The GOP’s blind spots in seeing its way forward after the 2012 election

by CynthiaYockey on November 9, 2012

Republicans and conservatives — who are not always the same people — are stunned that they lost the election after running a candidate highly competent for the office of president against an incumbent whose policies have led to high unemployment and economic stagnation. And they are realizing that if they can’t win against an opponent who is as bad as his job as Obama is, they’re doing it wrong.

And they are. Conservatives have two big blind spots. First, conservatives can’t see that when the GOP tries to sell austerity, doom and gloom, voters don’t want to buy even though it would be prudent. It flabbergasts them that what does sell is the Democrats posing as Santa Claus (when they really are more like Stalin).

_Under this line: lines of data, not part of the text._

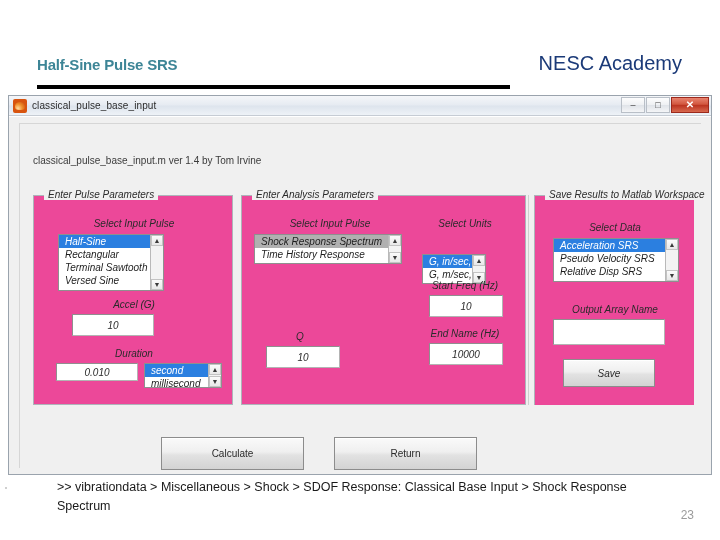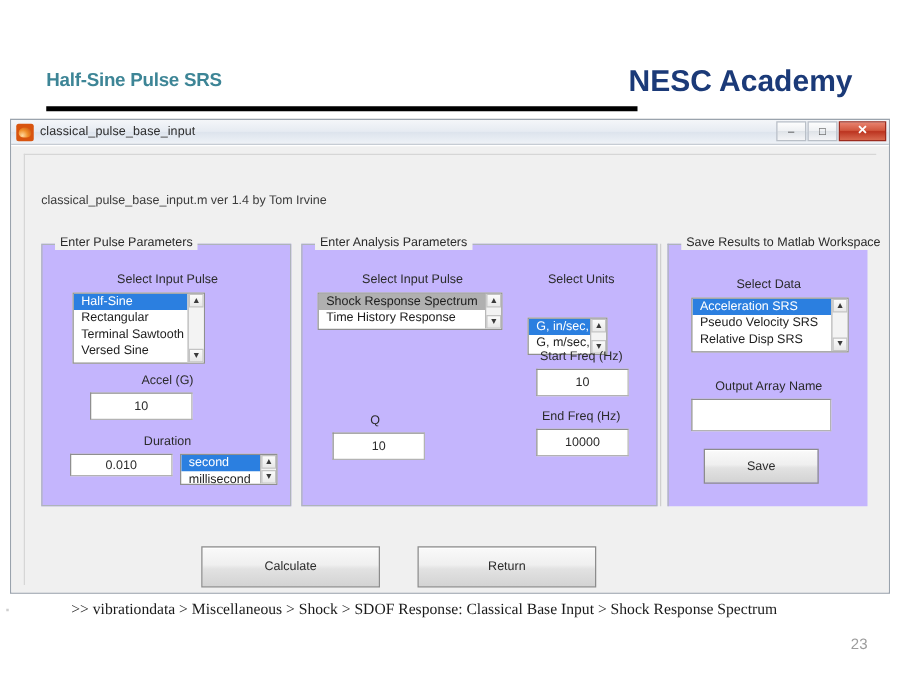"NESC Academy" .brand { font-size: 24px -> 20px; font-weight: bold -> normal }
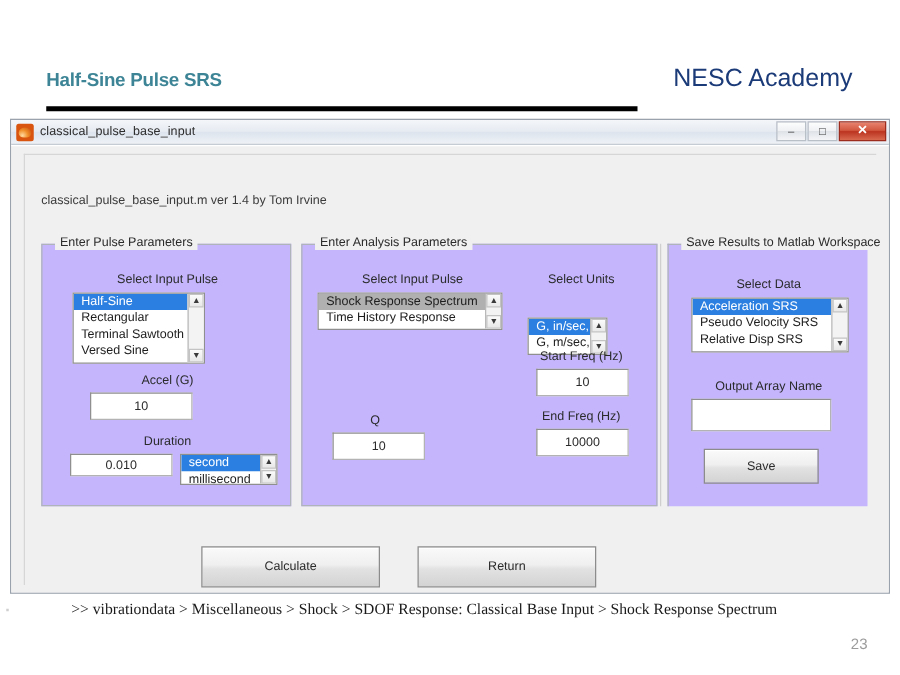"Enter Pulse Parameters" .panel { background: #c4b5fd -> #ec4899; font-style: none -> italic }
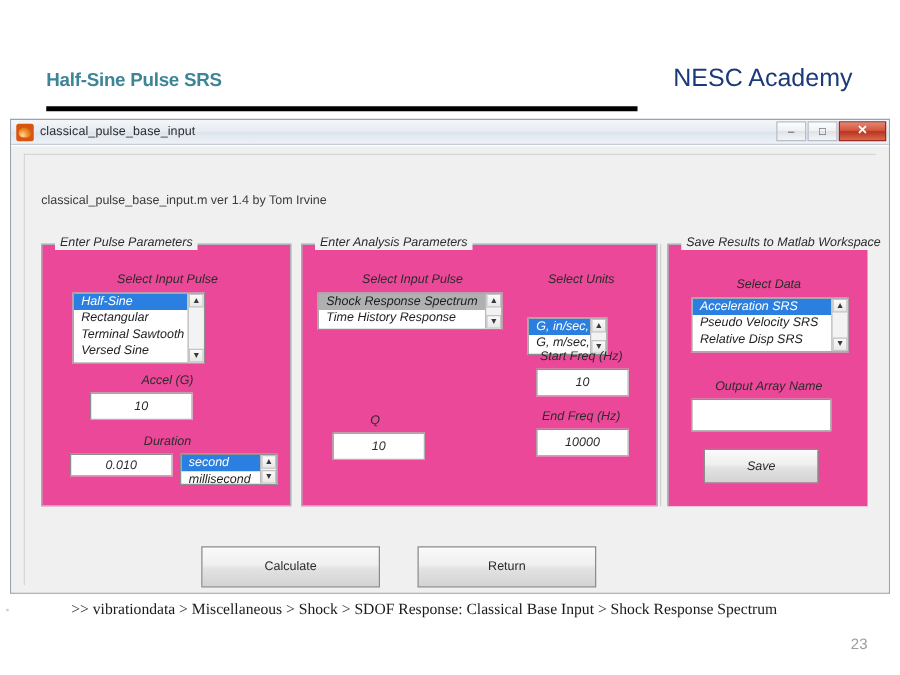"End Freq (Hz)" div.ctl-label { text: Freq -> Name }
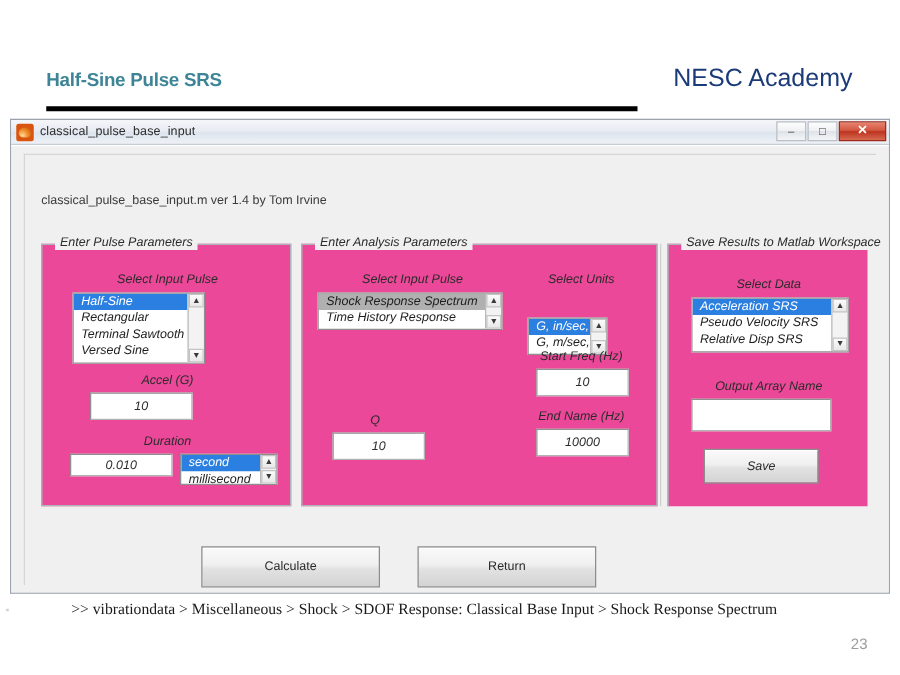">> vibrationdata > Miscellaneous >" .breadcrumb { font-family: Liberation Serif, serif -> none }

Second, and more importantly, conservatives have a blind spot when it comes to how they espouse traditional values. To wit, they seize the coercive powers of government to impose their religion on everyone. Conservatives can’t see that as much as they hate the nanny state, liberals hate Big Brother churchism even more.

This blind spot means conservatives can’t see they have a fundamental disconnect in the conservative message regarding individual liberty. They’re for it, except when they are against it. So individual liberty is the conservative argument against the tyranny of a nanny state that would limit the size of a soft drink cup. But when individuals assert the liberty to be governed by their own consciences and religion with regard to a woman’s right to choose or equality for lesbians and gays, including marriage equality, social conservatives are opposed.

The tyranny of the churchist is infinitely more comprehensive than that of the statist. The statist is content to control behavior. This leaves individuals with some autonomy. In contrast, the churchist demands absolute control not only of behavior but also of heart, mind and soul.

In the 2012 election, Americans had a choice between the economic totalitarianism of Obama and the threat of social totalitarianism by Romney, in particular the prospect of the loss of a woman’s right to choose through naming Supreme Court justices as well as equality issues for gays (repealing DOMA, passing ENDA and ensuring no return to DADT). With no clear understanding of how the conservative candidate’s policies would translate into their own prosperity, but the absolute certainty that a conservative president would do everything in his power to undermine or end a woman’s right to choose and oppose gay equality, voters rejected the conservative candidate.

The thing is, conservatives don’t need to change any of their values to address the problem of being perceived as Big Brother churchists. All they need to do is limit their activism to all the tools available in the realm of persuasion. This will make the conservative message more coherent and compelling. People will be able to vote Republican for prosperity without fearing the loss of what should be unalienable rights.